Stuck on stun binding failed errors when ramping up to 200 concurrent WebRTC sessions. The JMeter script hits the v2/communications/conversations endpoint, but audio drops after 30 seconds. Is there a hard limit on STUN allocations per org? Running this from Singapore, so latency might be a factor, but the 503 Service Unavailable response seems too aggressive for a beginner setup.
The main issue here is likely not a hard STUN allocation limit, but rather the signaling overhead hitting the Genesys Cloud edge rate limits during rapid session creation. When JMeter fires 200 concurrent POST requests to /v2/communications/conversations, the platform throttles the WebSocket handshake phase. The 503 indicates the signaling server is rejecting new connections before the STUN binding can even occur, which is why audio drops after 30 seconds-the session never fully establishes.

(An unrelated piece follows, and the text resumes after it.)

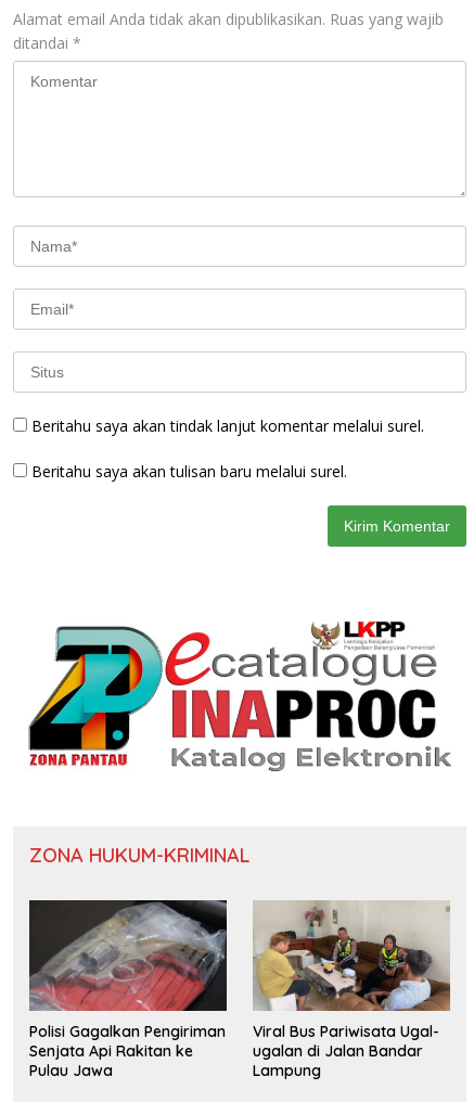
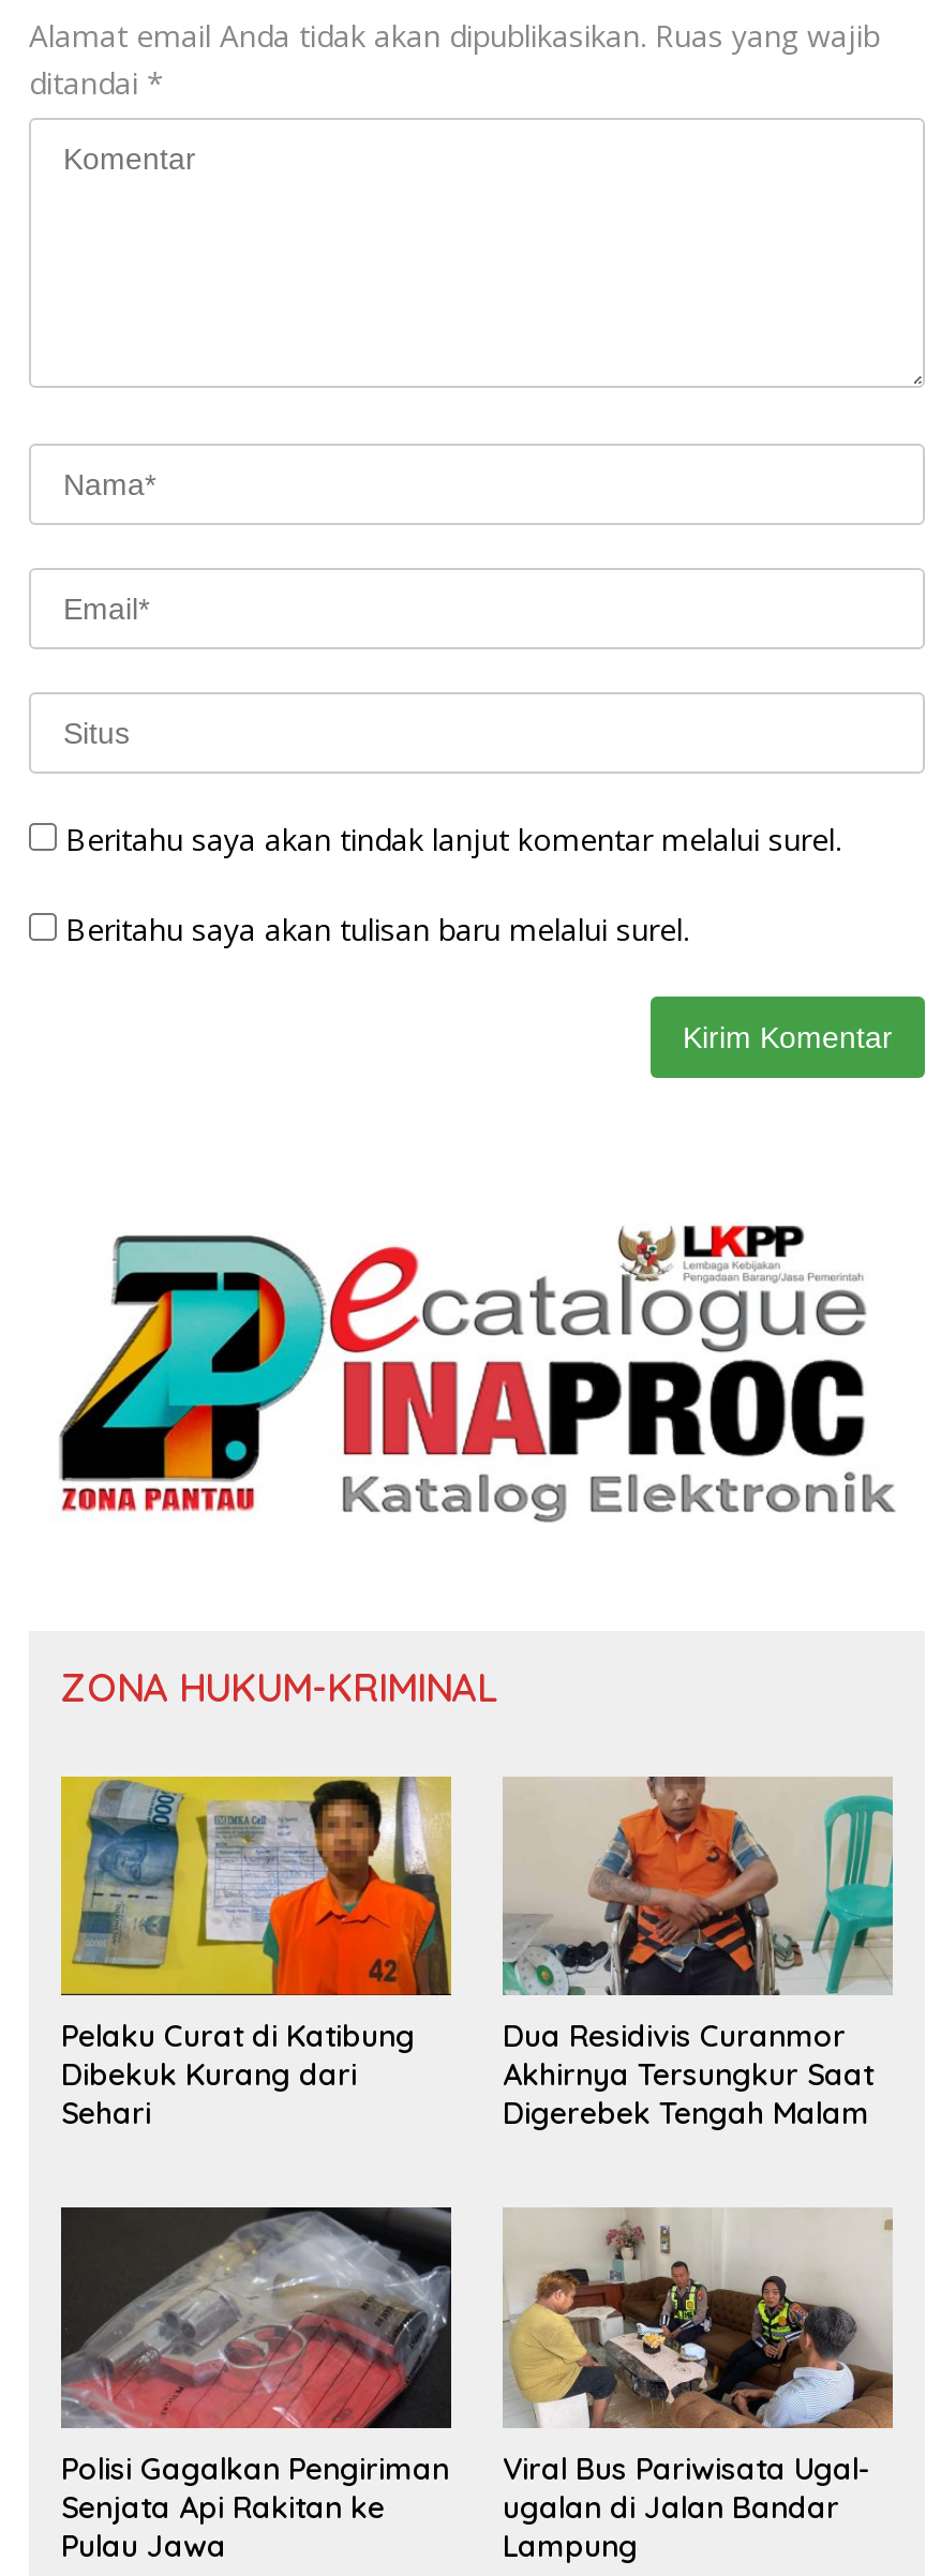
none -> [59,1774,453,2133] [image] | Pelaku Curat di Katibung | Dibekuk Kurang dari | Sehari
none -> [503,1774,895,2133] [image] | Dua Residivis Curanmor | Akhirnya Tersungkur Saat | Digerebek Tengah Malam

Check your Data Actions configuration if you are triggering these calls programmatically. Ensure you are batching the outbound requests. A common fix is to implement an exponential backoff retry logic in the JMeter controller rather than a flat ramp-up.
{
"retry_policy": {
"max_retries": 3,
"backoff_strategy": "exponential"
}
}
Also, verify the STUN server configuration in your Genesys Cloud instance settings. If you are using a custom STUN/TURN provider, ensure it is correctly whitelisted. The default Genesys STUN servers are resilient, but external latency from Singapore might cause timeouts if the initial handshake exceeds the 5-second window.
Make sure you implement an exponential backoff strategy in your JMeter test plan to align with the platform’s rate limiting behavior. The 503 errors are not indicative of a STUN allocation cap, but rather a protective measure against signaling overload. When scaling WebRTC integrations, especially for multi-tenant AppFoundry solutions, the initial burst of concurrent POST requests to the conversations endpoint often exceeds the default throttle limits. This causes the signaling server to reject new WebSocket handshakes before the ICE candidates can be gathered and validated.
The thirty-second audio drop you are observing is a direct consequence of the signaling failure. Without a successful handshake, the media stream cannot establish a peer connection. The STUN binding fails because the control plane never completes the necessary setup. It is crucial to decouple the signaling phase from the media phase in your load testing logic. Use a gradual ramp-up period instead of an immediate spike to 200 concurrent sessions.
Adjusting the JMeter thread group to add a delay between request batches will likely resolve the 503 responses. This approach mimics realistic user behavior and allows the Genesys Cloud edge to process each connection properly. We have seen similar issues in our own integration deployments where aggressive load testing triggered false positives for service availability. Monitoring the WebSocket status codes during the ramp-up phase will provide clearer insights into where the bottleneck truly lies.